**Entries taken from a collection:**
※
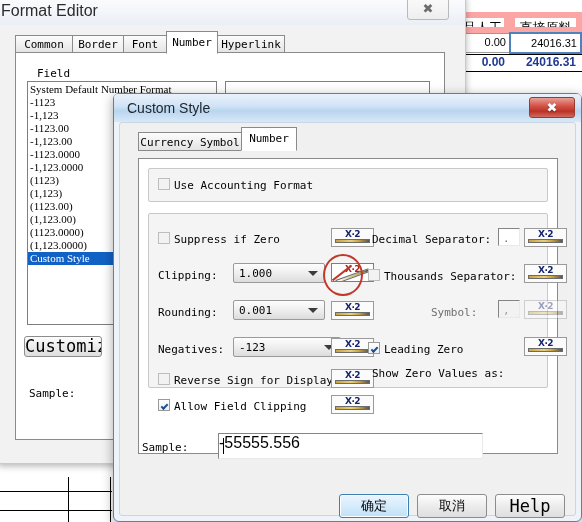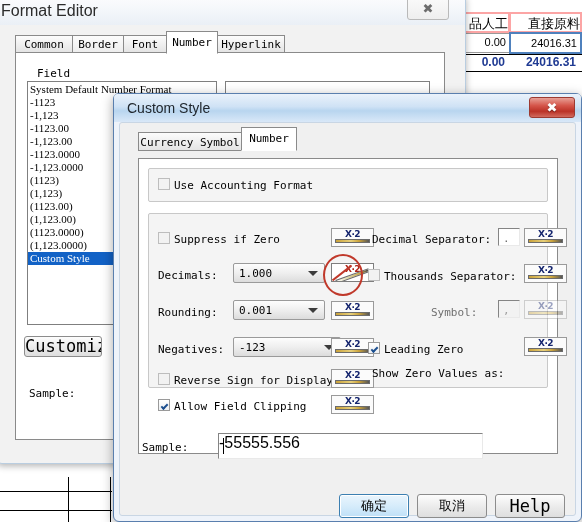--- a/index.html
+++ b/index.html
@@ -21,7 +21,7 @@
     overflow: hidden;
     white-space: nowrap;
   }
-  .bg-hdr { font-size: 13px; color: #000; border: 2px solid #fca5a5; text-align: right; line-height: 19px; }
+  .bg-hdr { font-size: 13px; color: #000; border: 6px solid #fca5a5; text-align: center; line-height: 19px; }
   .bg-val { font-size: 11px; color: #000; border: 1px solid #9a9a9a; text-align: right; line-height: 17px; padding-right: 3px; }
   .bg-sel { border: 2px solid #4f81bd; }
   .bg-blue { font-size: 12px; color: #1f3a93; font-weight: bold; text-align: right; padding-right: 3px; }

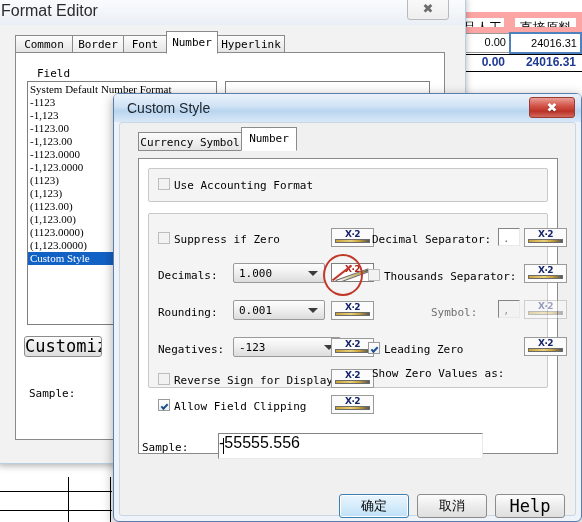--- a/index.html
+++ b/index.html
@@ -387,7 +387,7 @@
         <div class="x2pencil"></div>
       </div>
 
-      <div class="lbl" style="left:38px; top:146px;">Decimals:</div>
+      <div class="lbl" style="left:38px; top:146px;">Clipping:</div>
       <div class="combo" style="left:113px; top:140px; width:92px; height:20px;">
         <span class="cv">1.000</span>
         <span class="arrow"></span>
※
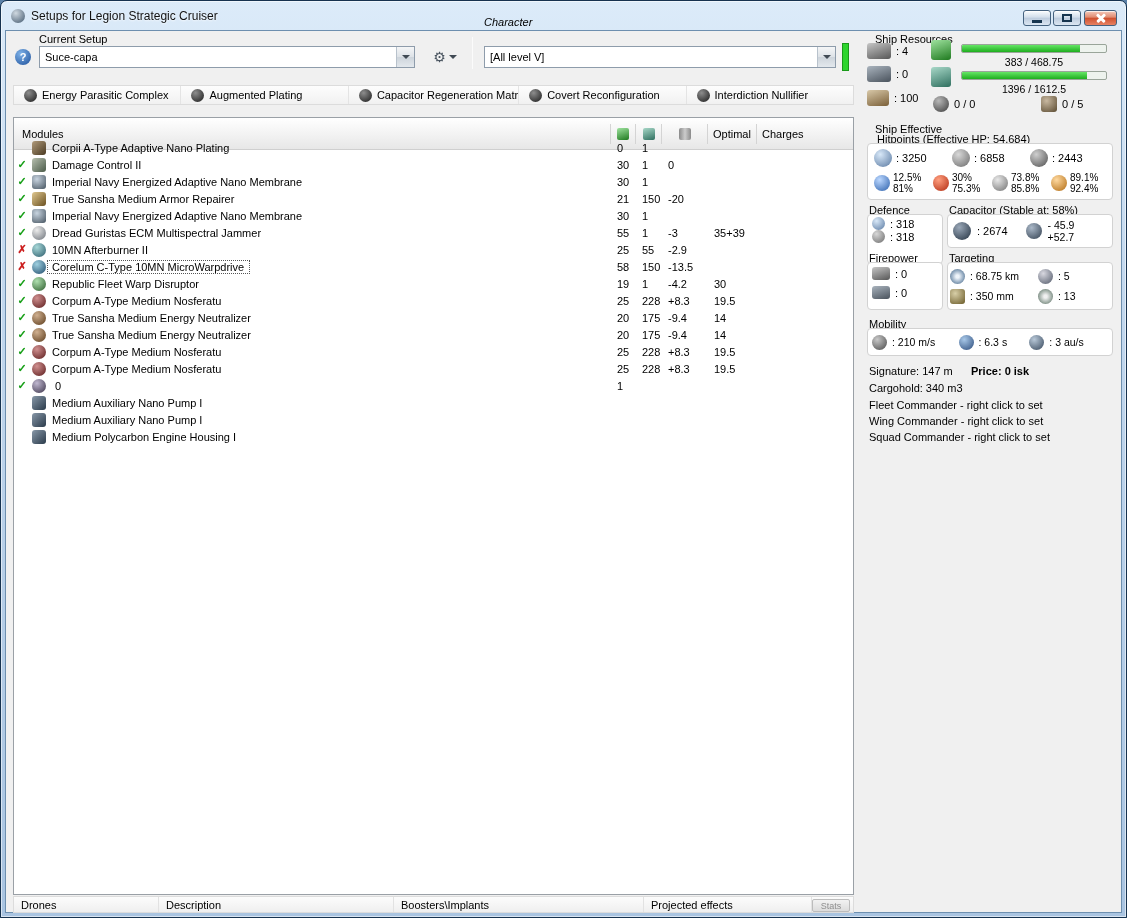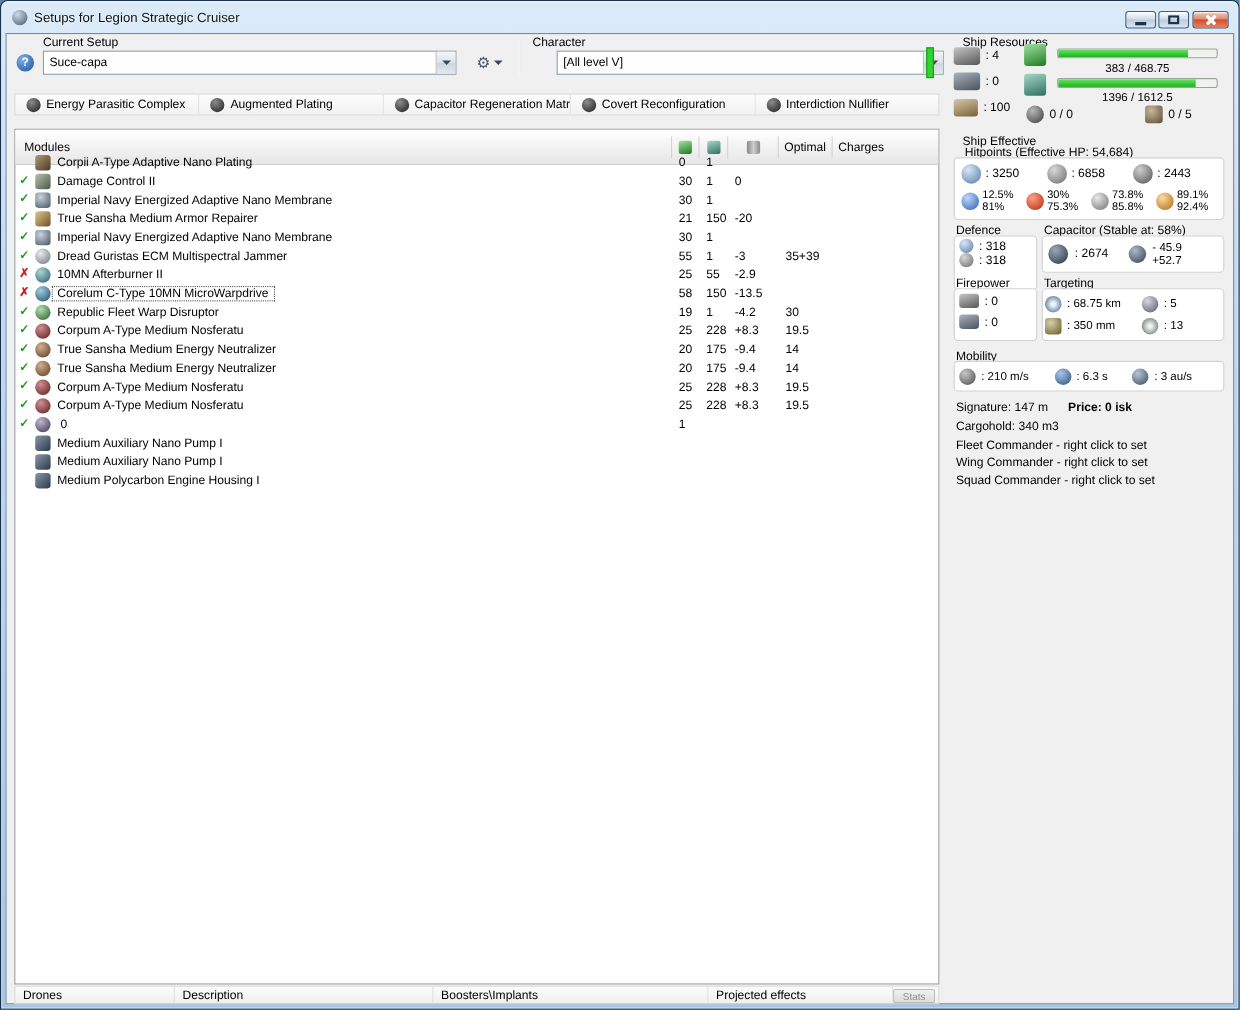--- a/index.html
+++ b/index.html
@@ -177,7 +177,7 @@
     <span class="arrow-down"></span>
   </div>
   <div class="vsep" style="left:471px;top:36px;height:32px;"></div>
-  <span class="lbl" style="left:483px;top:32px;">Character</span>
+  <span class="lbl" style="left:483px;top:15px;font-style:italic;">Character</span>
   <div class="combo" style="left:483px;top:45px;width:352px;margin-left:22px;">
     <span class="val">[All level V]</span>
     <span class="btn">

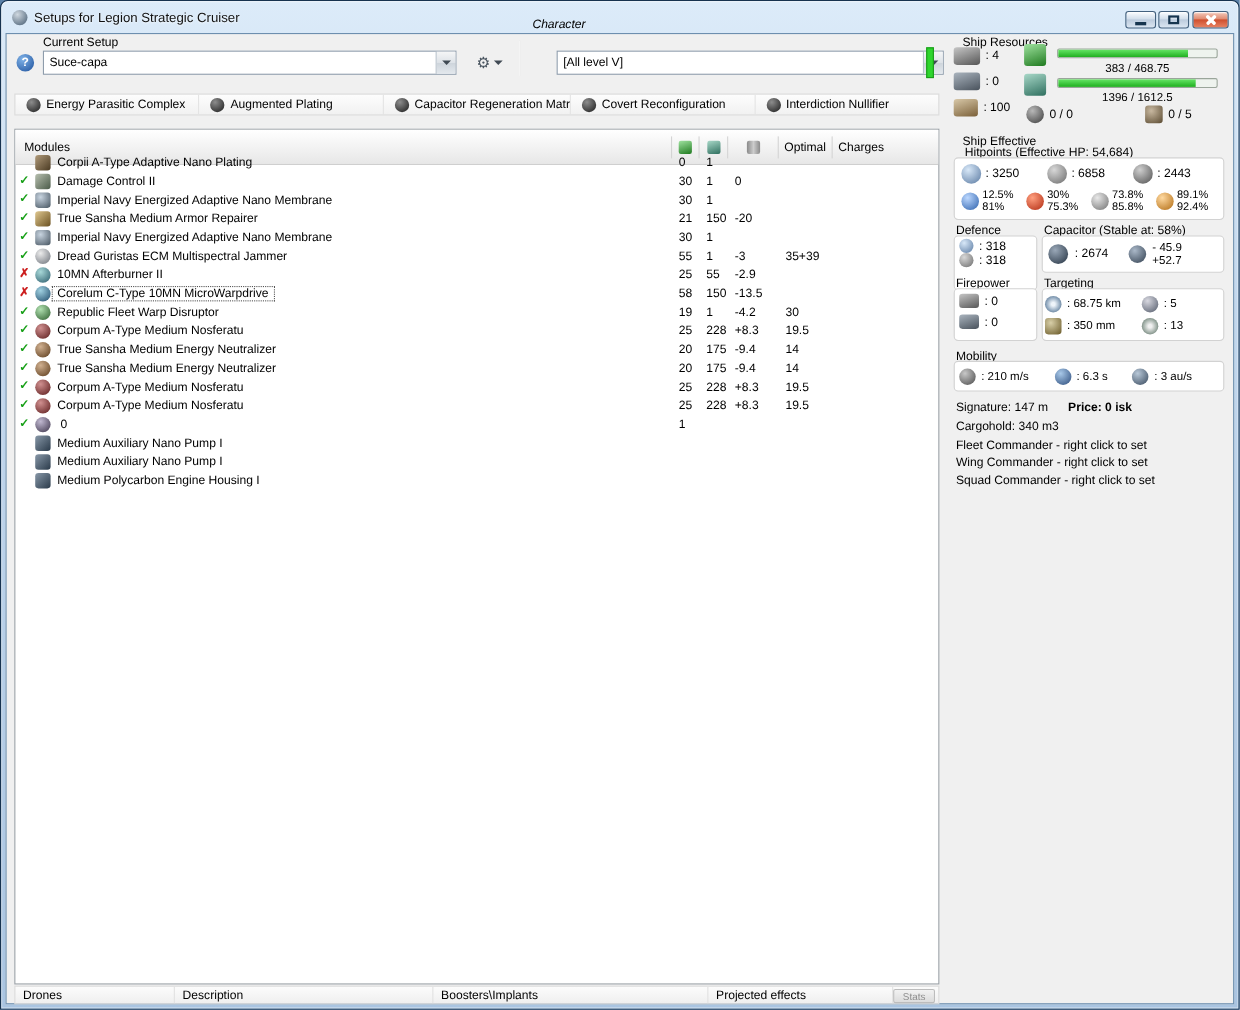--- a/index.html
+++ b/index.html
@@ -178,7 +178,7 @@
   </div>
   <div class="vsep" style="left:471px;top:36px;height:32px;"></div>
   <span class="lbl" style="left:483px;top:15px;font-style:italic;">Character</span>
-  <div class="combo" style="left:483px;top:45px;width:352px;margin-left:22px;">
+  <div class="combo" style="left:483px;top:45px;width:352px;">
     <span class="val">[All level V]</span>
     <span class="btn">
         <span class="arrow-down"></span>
※
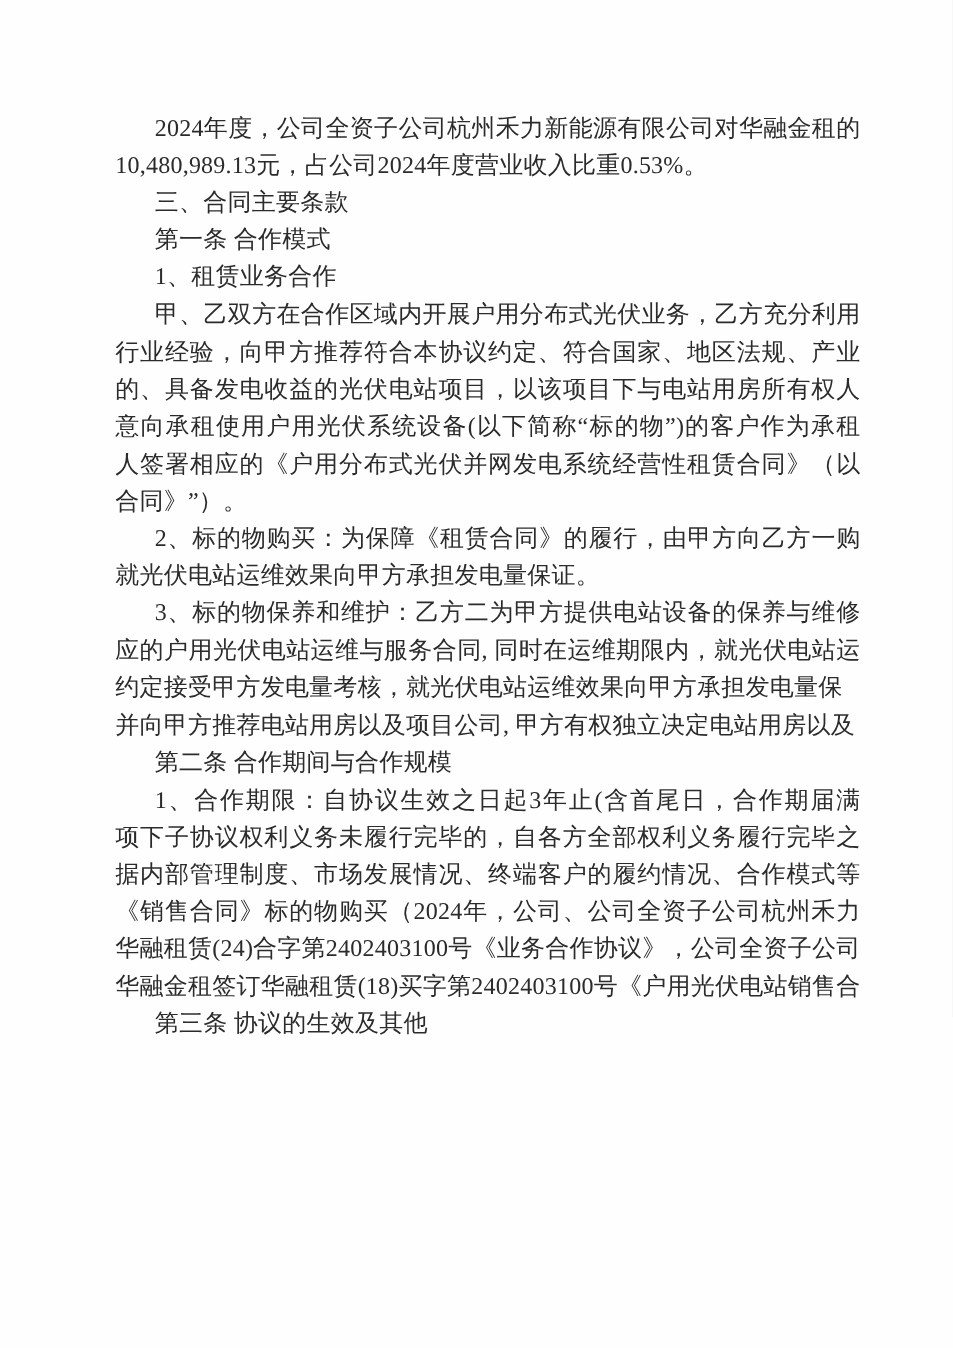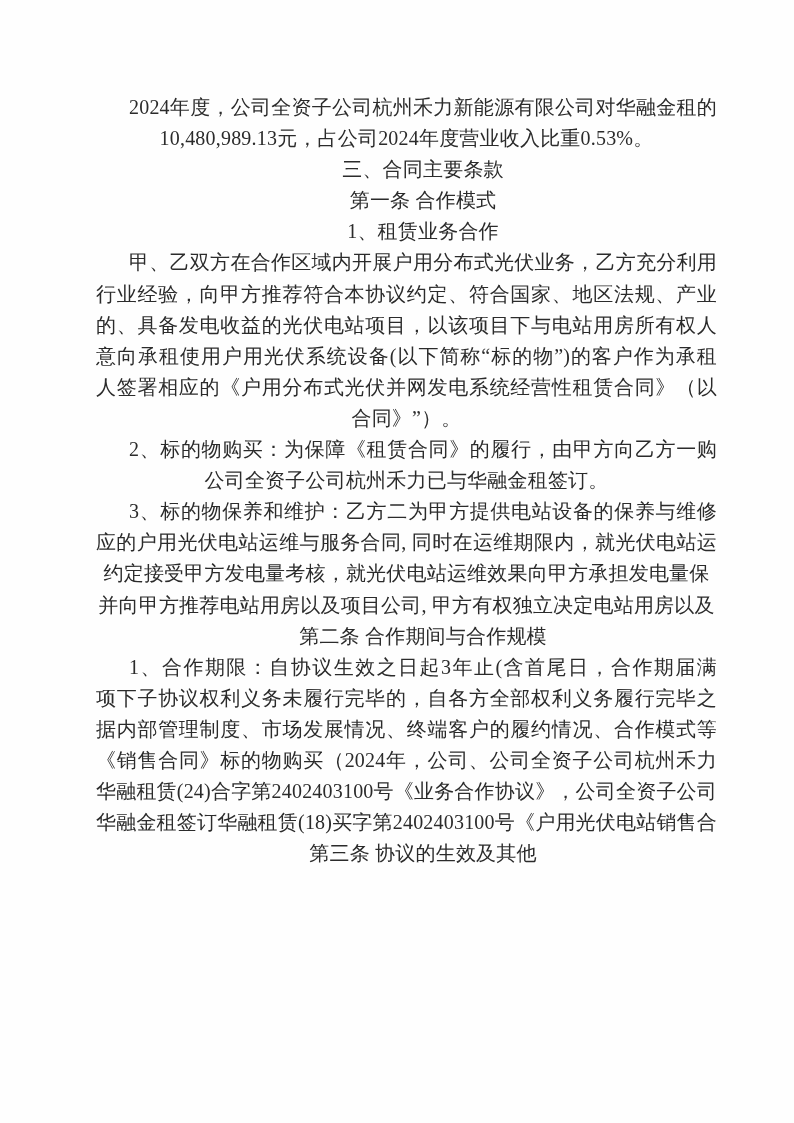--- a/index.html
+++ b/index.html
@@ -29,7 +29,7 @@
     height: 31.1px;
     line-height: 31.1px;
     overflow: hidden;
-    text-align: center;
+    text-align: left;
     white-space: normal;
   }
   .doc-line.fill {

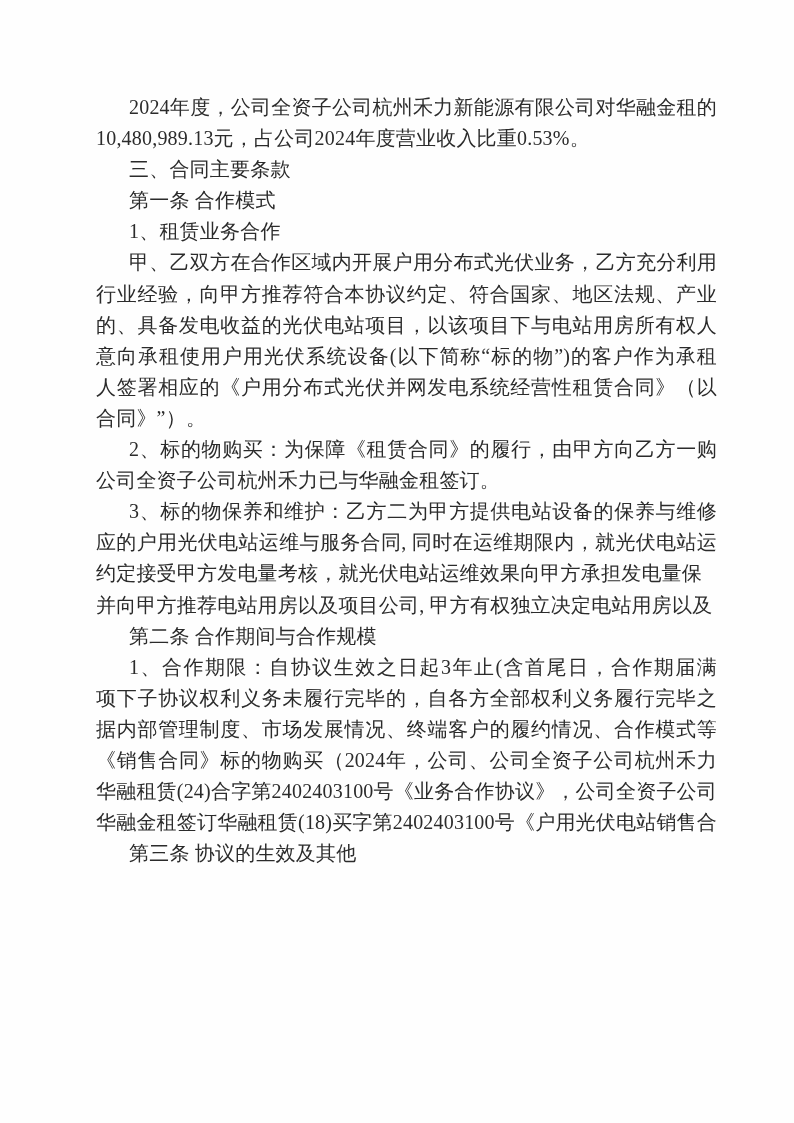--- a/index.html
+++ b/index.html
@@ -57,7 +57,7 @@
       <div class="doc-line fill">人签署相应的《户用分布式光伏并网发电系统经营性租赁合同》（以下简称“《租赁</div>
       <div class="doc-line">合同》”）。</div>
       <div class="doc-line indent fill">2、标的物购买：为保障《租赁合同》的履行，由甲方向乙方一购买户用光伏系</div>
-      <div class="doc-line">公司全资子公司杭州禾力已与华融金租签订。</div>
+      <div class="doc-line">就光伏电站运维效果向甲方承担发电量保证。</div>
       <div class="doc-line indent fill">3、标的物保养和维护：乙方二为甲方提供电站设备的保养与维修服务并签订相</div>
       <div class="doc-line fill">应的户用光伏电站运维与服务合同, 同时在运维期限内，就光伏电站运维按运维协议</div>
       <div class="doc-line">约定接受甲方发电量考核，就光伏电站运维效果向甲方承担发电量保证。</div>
※
**What to do:** Whenever the word "fill" occurs in a line above, copy that line.

**Output:**
   .doc-line.fill {
       <div class="doc-line fill">人签署相应的《户用分布式光伏并网发电系统经营性租赁合同》（以下简称“《租赁</div>
       <div class="doc-line indent fill">2、标的物购买：为保障《租赁合同》的履行，由甲方向乙方一购买户用光伏系</div>
       <div class="doc-line indent fill">3、标的物保养和维护：乙方二为甲方提供电站设备的保养与维修服务并签订相</div>
       <div class="doc-line fill">应的户用光伏电站运维与服务合同, 同时在运维期限内，就光伏电站运维按运维协议</div>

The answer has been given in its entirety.